Demo agen kecerdasan buatan selalu ditutup dengan slide yang sama: "90% otonom". Angka tersebut menyembunyikan realitas bahwa hanya 61,6% yang benar-benar bisa diterima organisasi tanpa harus merekonstruksi hasil secara manual untuk memastikan kebenarannya.
Metrik Proof-Adjusted Autonomy (PAA) mengungkap selisih drastis itu. PAA dihitung dari perkalian empat gerbang yang harus diloloskan setiap tugas otomatis: eksekusi tanpa intervensi manusia (A), ketersediaan paket bukti lengkap (C), kelangsungan validasi independen (R), dan hasil terverifikasi masuk dalam jendela keputusan (T). Dengan contoh agen demo bernilai 0,90 untuk A, 0,80 untuk C, 0,95 untuk R, dan 0,90 untuk T, perkaliannya menghasilkan 0,616 atau 61,6%.
Laporan Grant Thornton pada musim semi tahun ini mendokumentasikan akar masalahnya. Organisasi menggelar AI lebih cepat daripada kemampuan mereka menunjukkan akuntabilitas atas sistem tersebut. Kondisi ini disebut sebagai AI Proof Gap.

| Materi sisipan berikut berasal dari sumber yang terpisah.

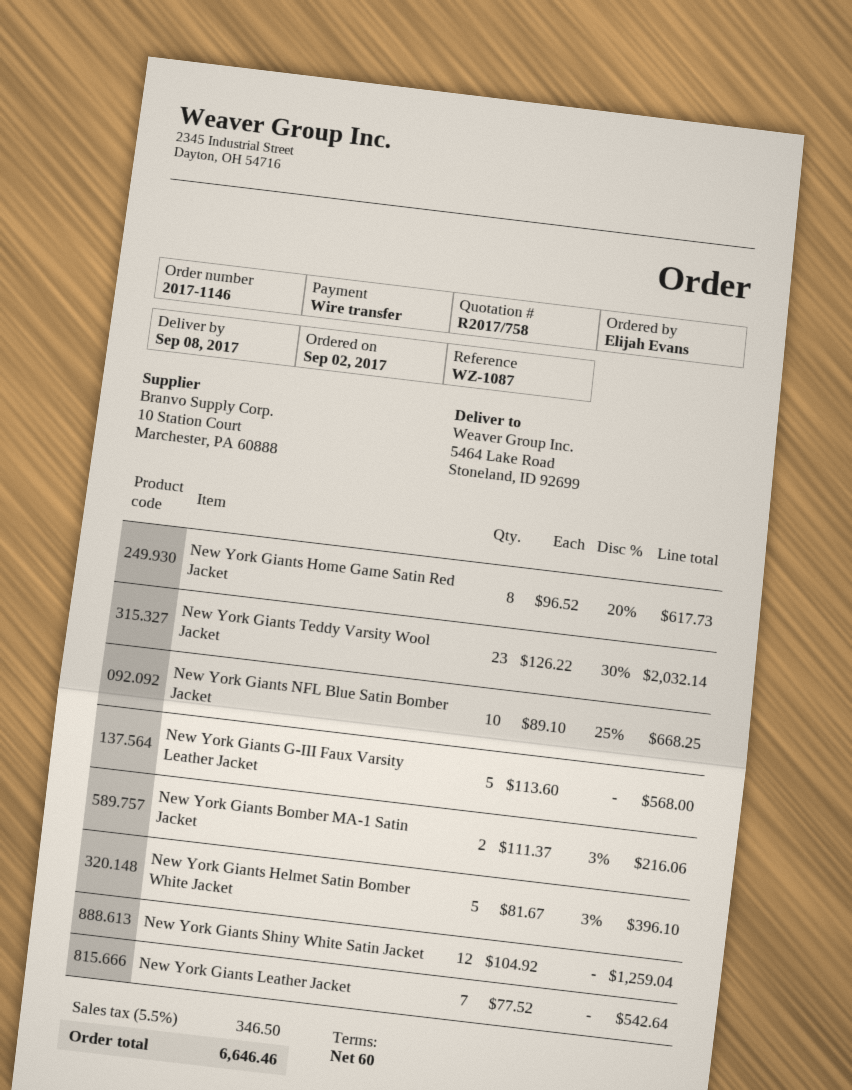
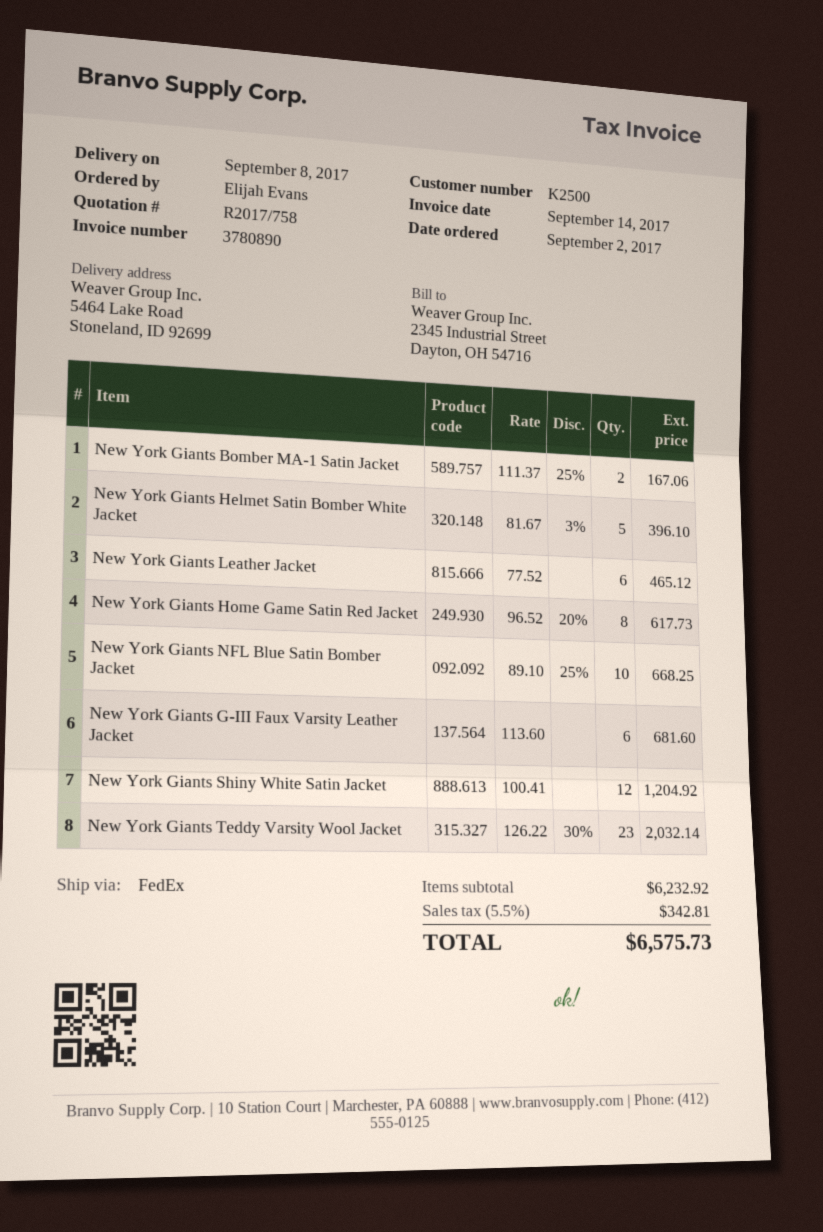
New York Giants G-III Faux Varsity Leather Jacket: 5 x 113.60 = 568.00 -> 6 x 113.60 = 681.60
New York Giants Bomber MA-1 Satin Jacket: 2 x 111.37 - 3% = 216.06 -> 2 x 111.37 - 25% = 167.06
New York Giants Shiny White Satin Jacket: 12 x 104.92 = 1259.04 -> 12 x 100.41 = 1204.92
New York Giants Leather Jacket: 7 x 77.52 = 542.64 -> 6 x 77.52 = 465.12
tax: 5.5% = 346.50 -> 5.5% = 342.81
total: 6646.46 -> 6575.73

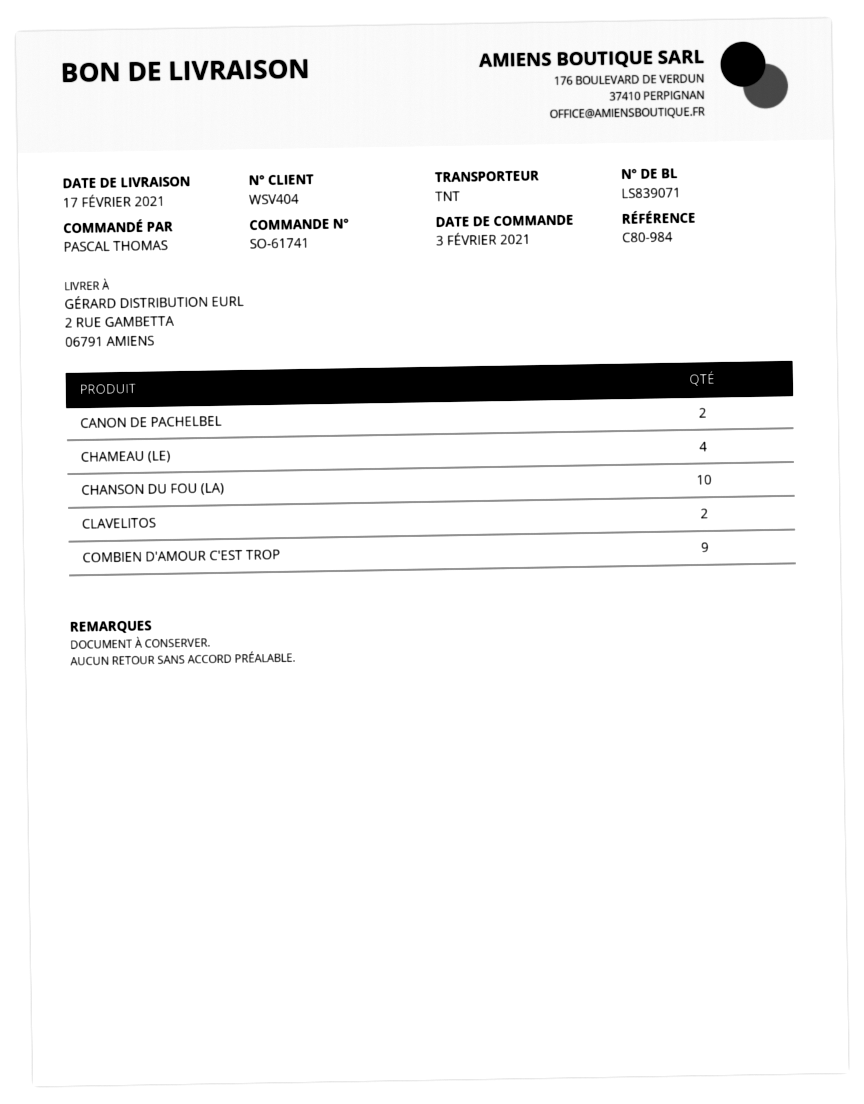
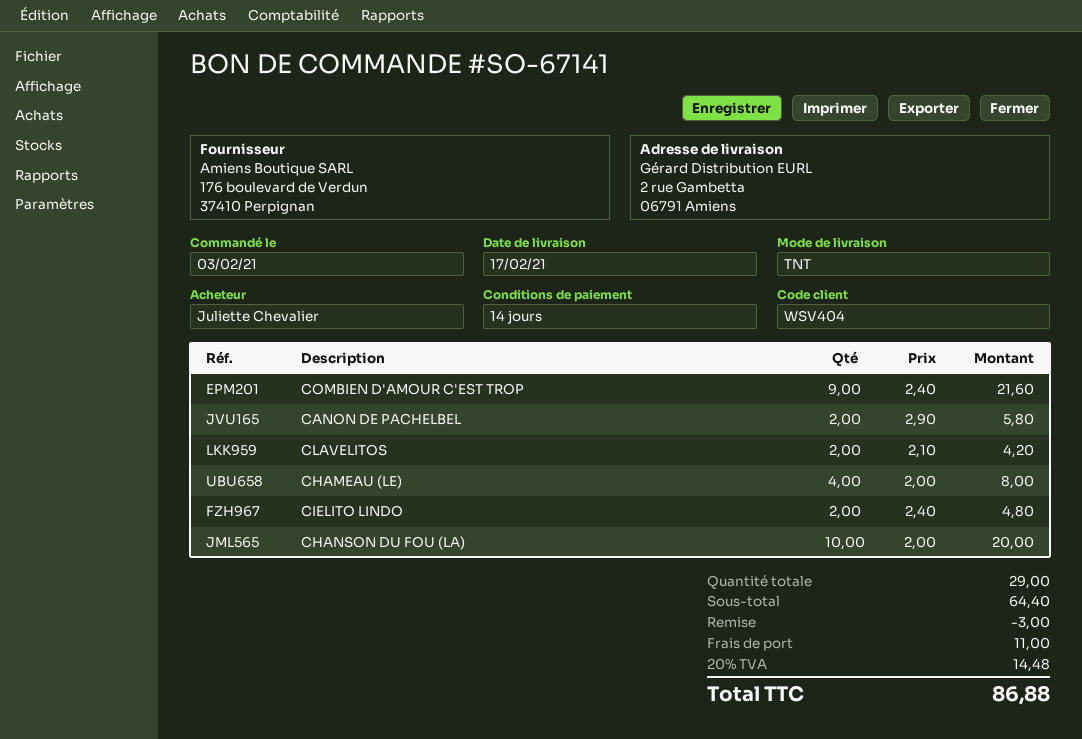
order number: SO-61741 -> SO-67141
ordered by: PASCAL THOMAS -> Juliette Chevalier
CIELITO LINDO: none -> 2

Jason Wei melalui aturan Verifier's rule menjelaskan mekanisme yang lebih dalam. Kemudahan melatih AI menyelesaikan tugas sebanding dengan seberapa terverifikasi tugas tersebut, sehingga kapabilitas yang mudah diverifikasi hadir lebih dahulu. Namun aturan itu tidak menjawab pertanyaan operasional di lapangan.
Di sisi lain, sistem produksi menghadapi pertanyaan ketiga: berapa banyak pekerjaan otonom yang bisa diserap organisasi secara aman tanpa pemeriksaan manual? PAA mengukur batas tersebut. Setiap faktor bersifat kondisional pada gerbang sebelumnya, sehingga rantai perkaliannya tepat tanpa asumsi independensi.
Di Indonesia, adopsi agen AI mulai merambah perbankan, perdagangan elektronik, hingga layanan publik. Banyak tim menjadikan klaim efisiensi sebagai daya tarik investasi. Tanpa infrastruktur pembuktian, produktivitas yang dilaporkan hanya menumpuk kewajiban tersembunyi yang kelak harus dibayar saat audit atau insiden.
Pengalaman Archdesk membangun ulang pipa rekayasa agenik di sekitar kendala ini sangat relevan bagi perusahaan lokal. Agen tidak berhenti ketika menghasilkan perbaikan, melainkan saat hasil itu bertahan melalui penerimaan yang didefinisikan independen. Mereka menuntut bundel bukti: reproduksi bug, diff, log operasi, tes lulus, dan permintaan keputusan manusia.
Fakta matematis memperlihatkan betapa brutalnya penggandaan keandalan. Alur kerja agen berjangkah 50 dengan keandalan 99% per langkah hanya selesai bersih 60,5% waktu. Jika turun ke 95%, angkanya anjlok ke 7,7%. Agen berhorison panjang butuh pembuktian dan koreksi di tiap batas langkah, bukan sekadar model lebih pintar.
"AI tidak menghilangkan biaya pekerjaan. Ia memindahkan biaya dari memproduksi pekerjaan ke memproves pekerjaan benar," tulis perumus metrik tersebut. Pernyataan itu menegaskan bahwa generasi output melimpah sementara bukti langka, sehingga organisasi tetap harus menandatangani tanggung jawab.
Ia menambahkan klausa kejujuran: P(R|A,C) harus diestimasi dari sampel acak atau lengkap dari paket bukti. Bila hanya memvalidasi pekerjaan yang mudah diverifikasi, angka PAA menjadi langit-langit bukan pengukuran sesungguhnya. Banyak demonstrasi komersial mengabaikan syarat ini demi angka panggung.
Ke depan, batas kemampuan laboratorium AI tidak lagi menjadi penentu tunggal. Batas penyebaran ditetapkan oleh kapasitas pembuktian organisasi sendiri. Hukum antrean berlaku kaku: throughput aman adalah min(generasi, verifikasi). Bila agen memproduksi 100 perubahan sehari dan sistem hanya sanggup memverifikasi 30, maka batas aman tetap 30.
Tim yang memamerkan "ship 3 kali lebih cepat" dengan agen tanpa infrastruktur bukti sebenarnya tidak melipatgandakan output. Mereka mengungkitnya dengan utang bukti. CFO perlu membaca paragraf ini dua kali: laporan laba rugi mencatat kecepatan hari ini, sementara insiden akan mencatat liabilitas di masa depan.